Before-and-after change records:

++++

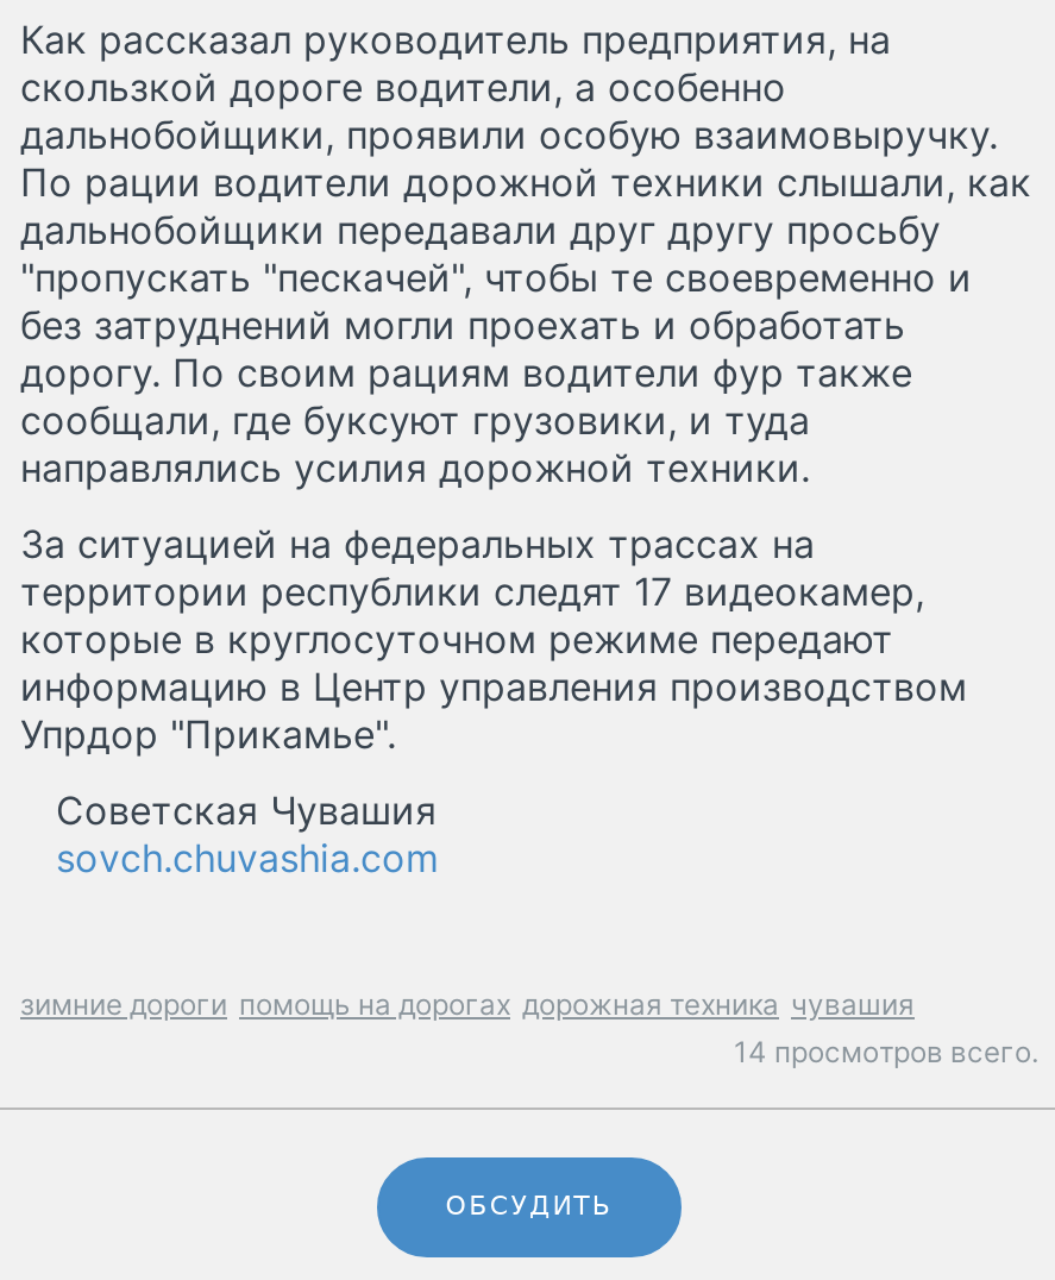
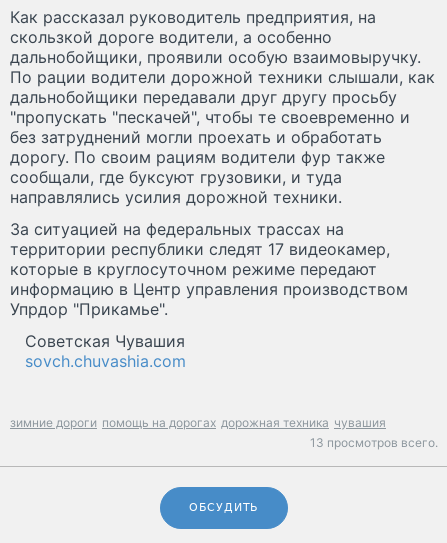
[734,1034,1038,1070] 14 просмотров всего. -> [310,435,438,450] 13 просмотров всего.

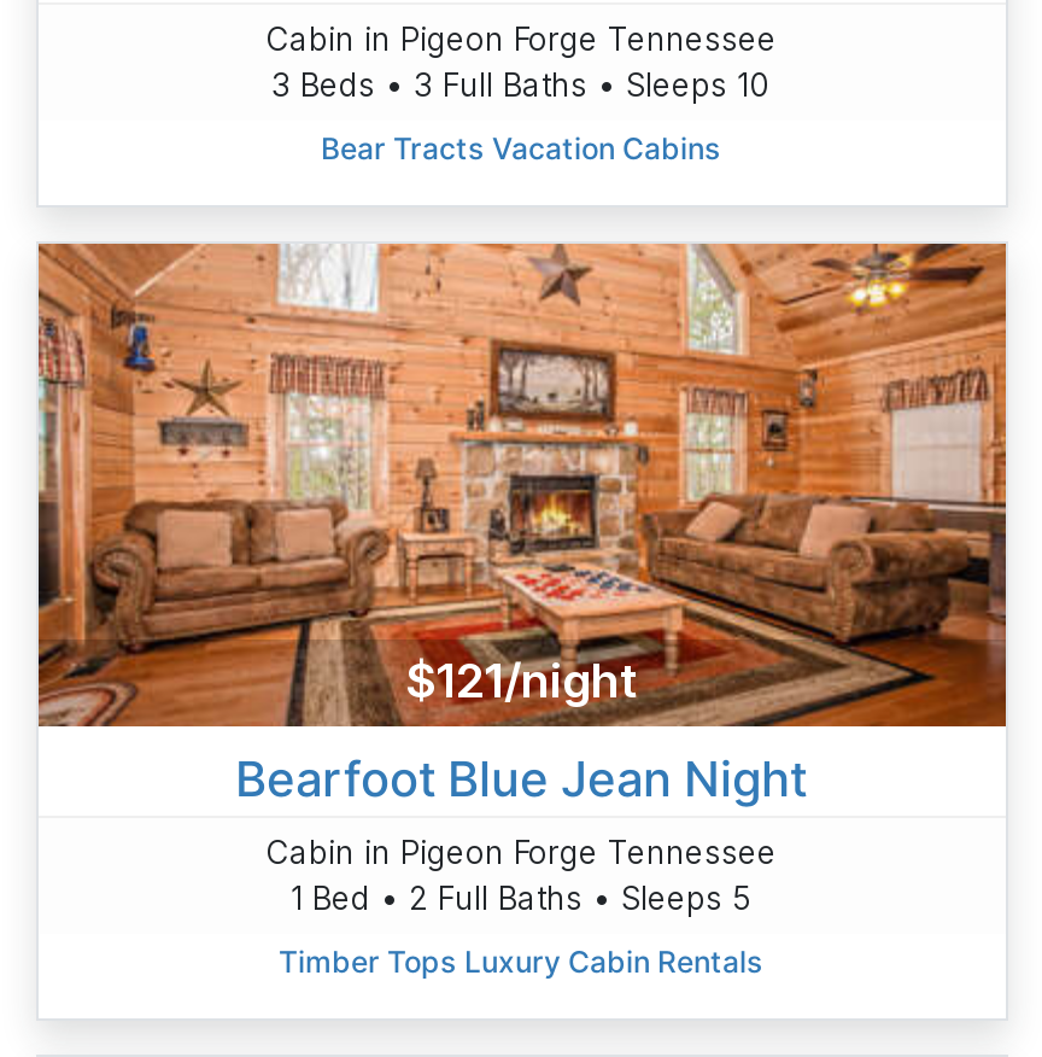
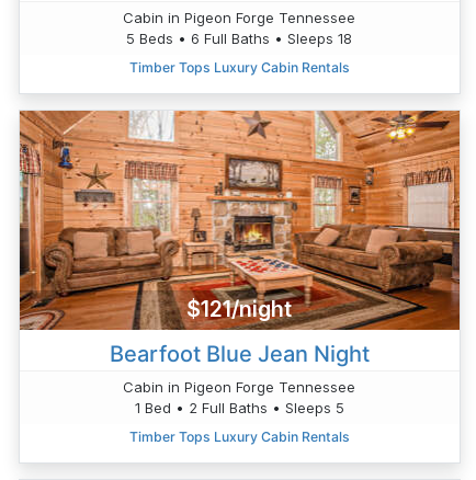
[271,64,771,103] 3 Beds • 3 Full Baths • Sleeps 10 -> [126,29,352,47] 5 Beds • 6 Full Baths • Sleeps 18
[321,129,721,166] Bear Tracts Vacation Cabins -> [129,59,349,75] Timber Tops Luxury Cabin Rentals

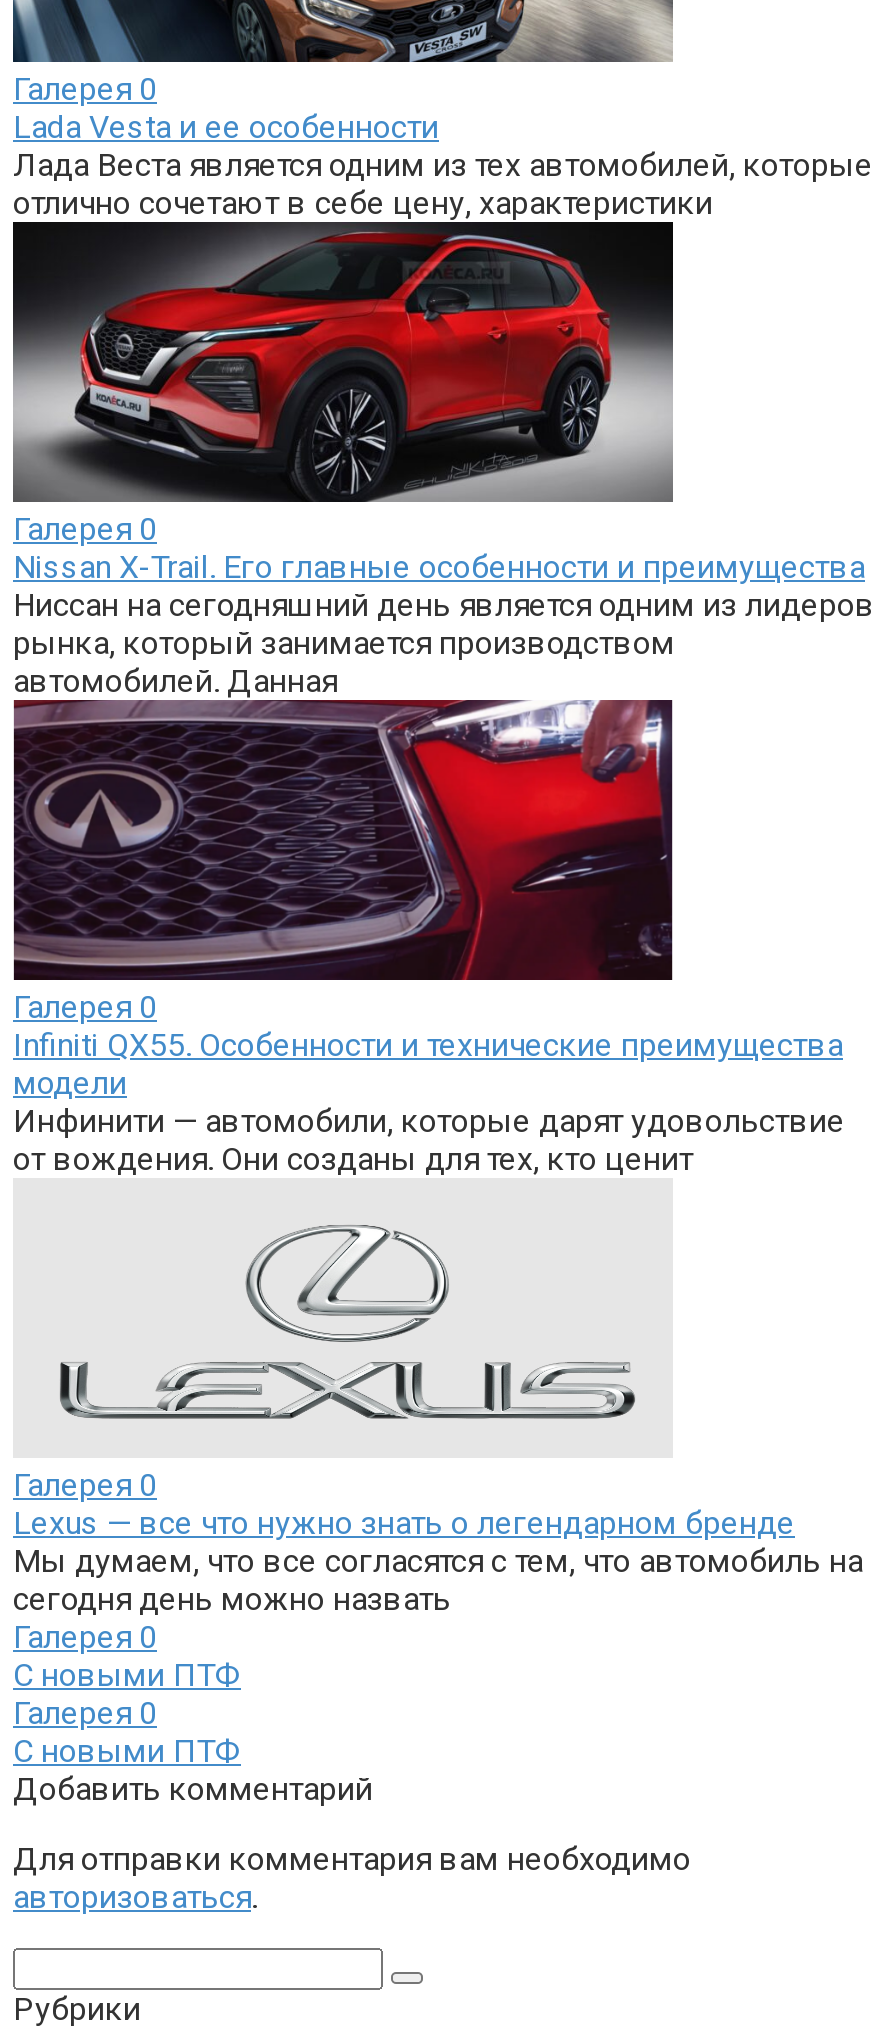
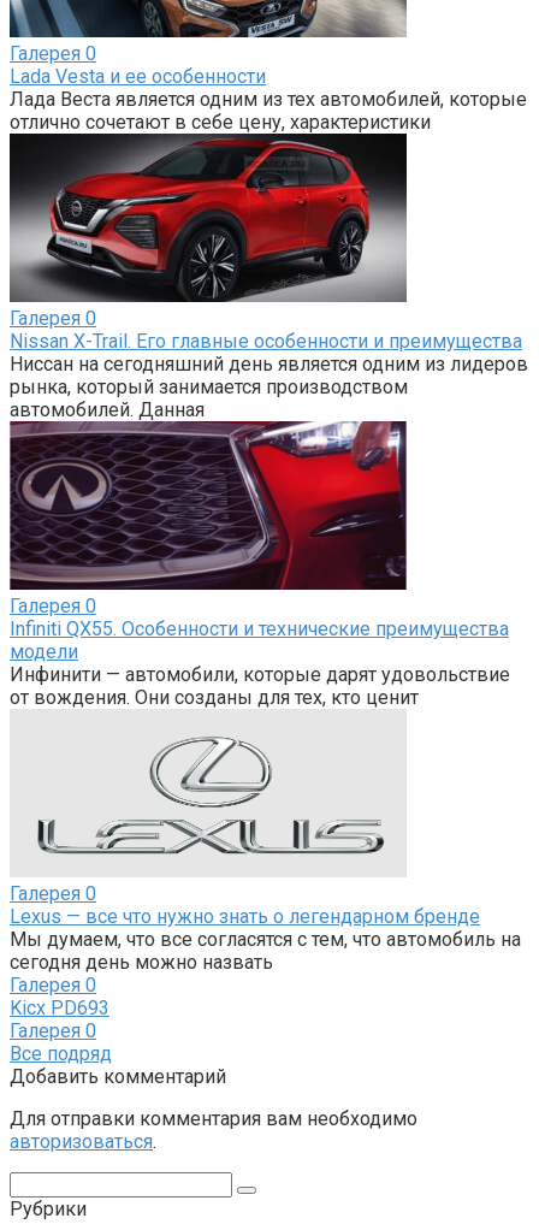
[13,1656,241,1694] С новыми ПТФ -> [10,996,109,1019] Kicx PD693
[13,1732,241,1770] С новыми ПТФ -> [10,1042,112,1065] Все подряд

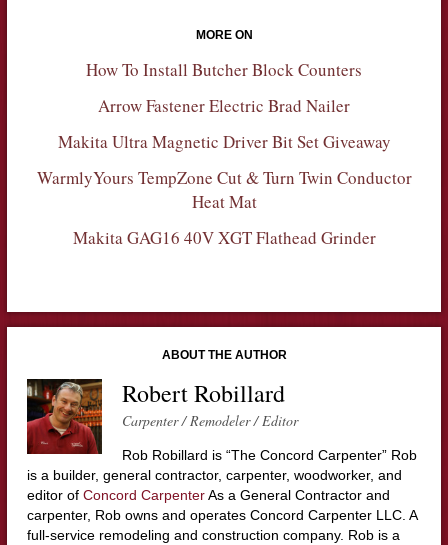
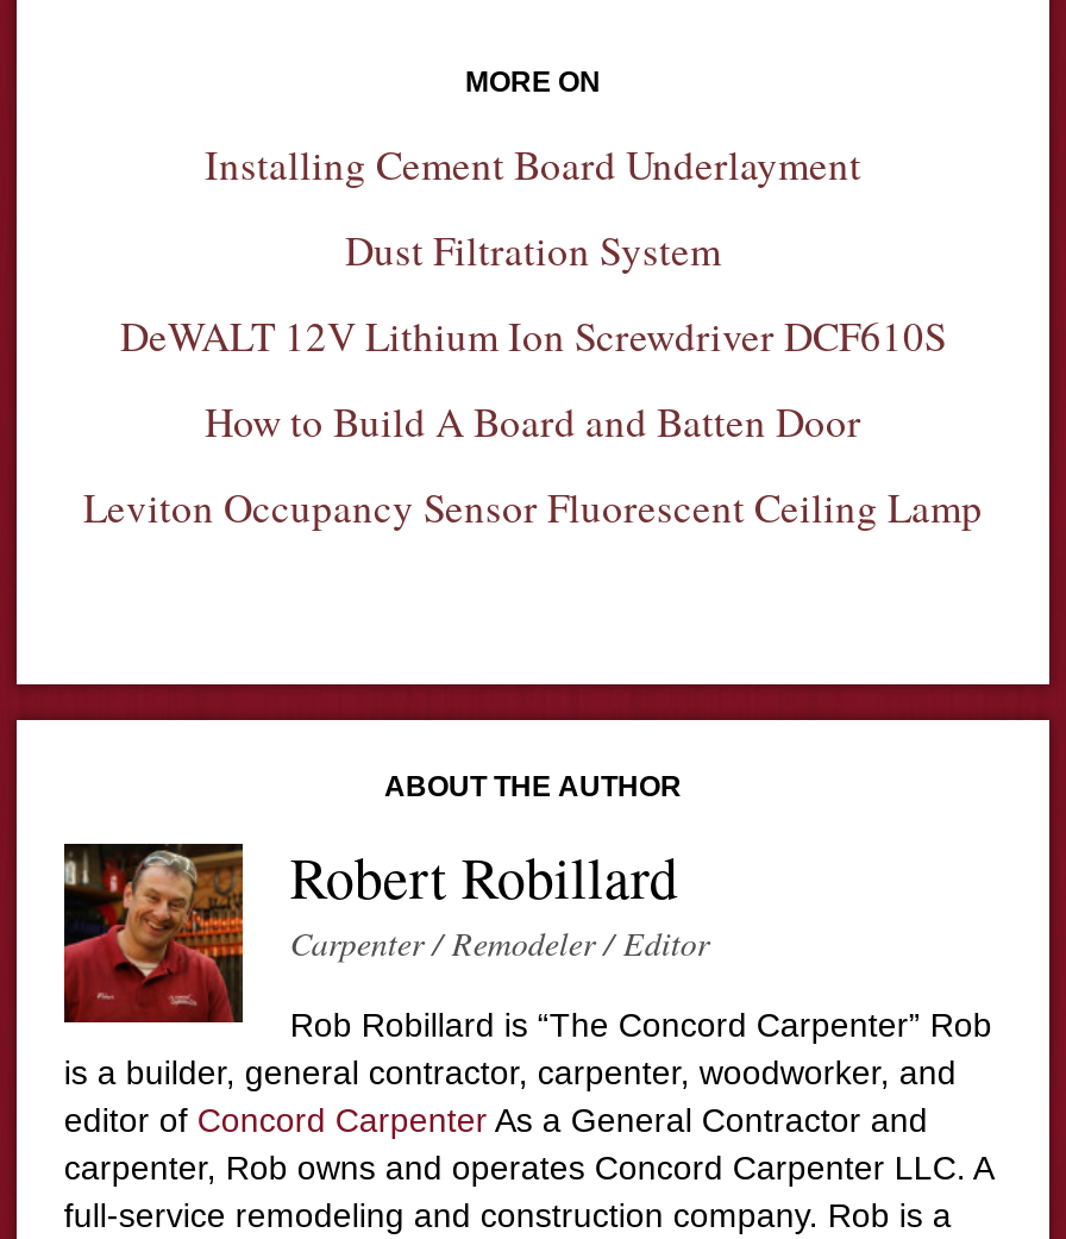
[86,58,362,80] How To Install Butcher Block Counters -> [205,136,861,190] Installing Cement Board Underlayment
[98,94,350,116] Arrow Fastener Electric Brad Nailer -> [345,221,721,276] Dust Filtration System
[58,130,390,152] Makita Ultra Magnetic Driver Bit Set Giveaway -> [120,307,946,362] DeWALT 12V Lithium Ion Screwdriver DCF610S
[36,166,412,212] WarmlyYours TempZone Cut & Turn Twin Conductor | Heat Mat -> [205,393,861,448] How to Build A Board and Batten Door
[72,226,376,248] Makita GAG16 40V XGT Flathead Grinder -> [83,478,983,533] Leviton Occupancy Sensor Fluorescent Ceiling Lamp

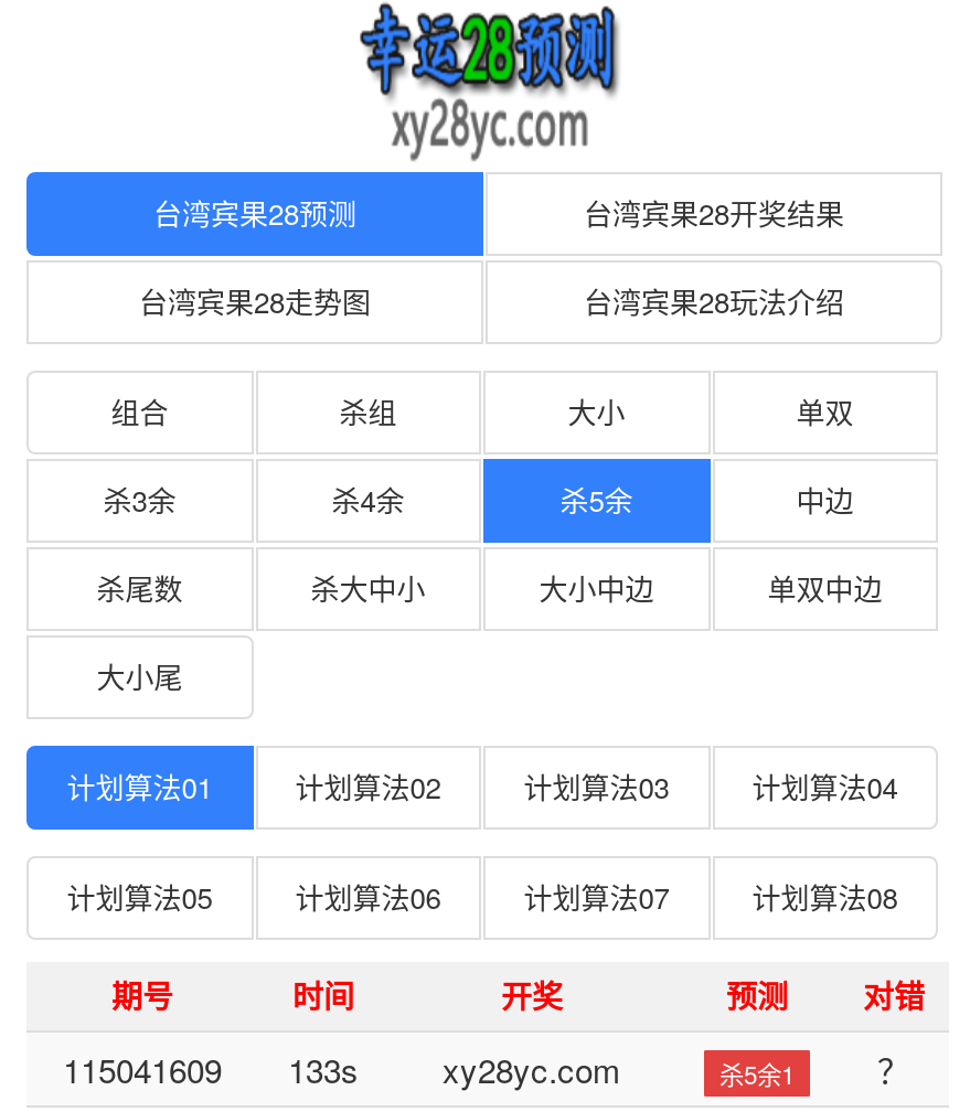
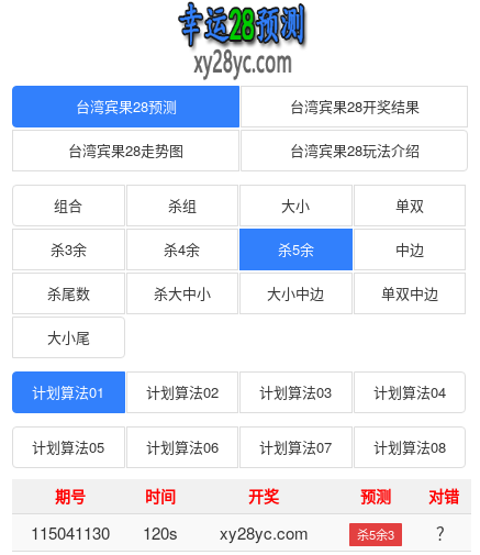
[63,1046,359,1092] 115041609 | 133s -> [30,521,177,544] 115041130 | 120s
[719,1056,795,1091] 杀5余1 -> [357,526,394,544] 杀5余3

++++

Task statement
Give back word for word the lines from the one containing "[58,130,390,152] Makita Ultra" through the final line of the data above. Pictures are to be left out.

Task solution
[58,130,390,152] Makita Ultra Magnetic Driver Bit Set Giveaway -> [120,307,946,362] DeWALT 12V Lithium Ion Screwdriver DCF610S
[36,166,412,212] WarmlyYours TempZone Cut & Turn Twin Conductor | Heat Mat -> [205,393,861,448] How to Build A Board and Batten Door
[72,226,376,248] Makita GAG16 40V XGT Flathead Grinder -> [83,478,983,533] Leviton Occupancy Sensor Fluorescent Ceiling Lamp

[63,1046,359,1092] 115041609 | 133s -> [30,521,177,544] 115041130 | 120s
[719,1056,795,1091] 杀5余1 -> [357,526,394,544] 杀5余3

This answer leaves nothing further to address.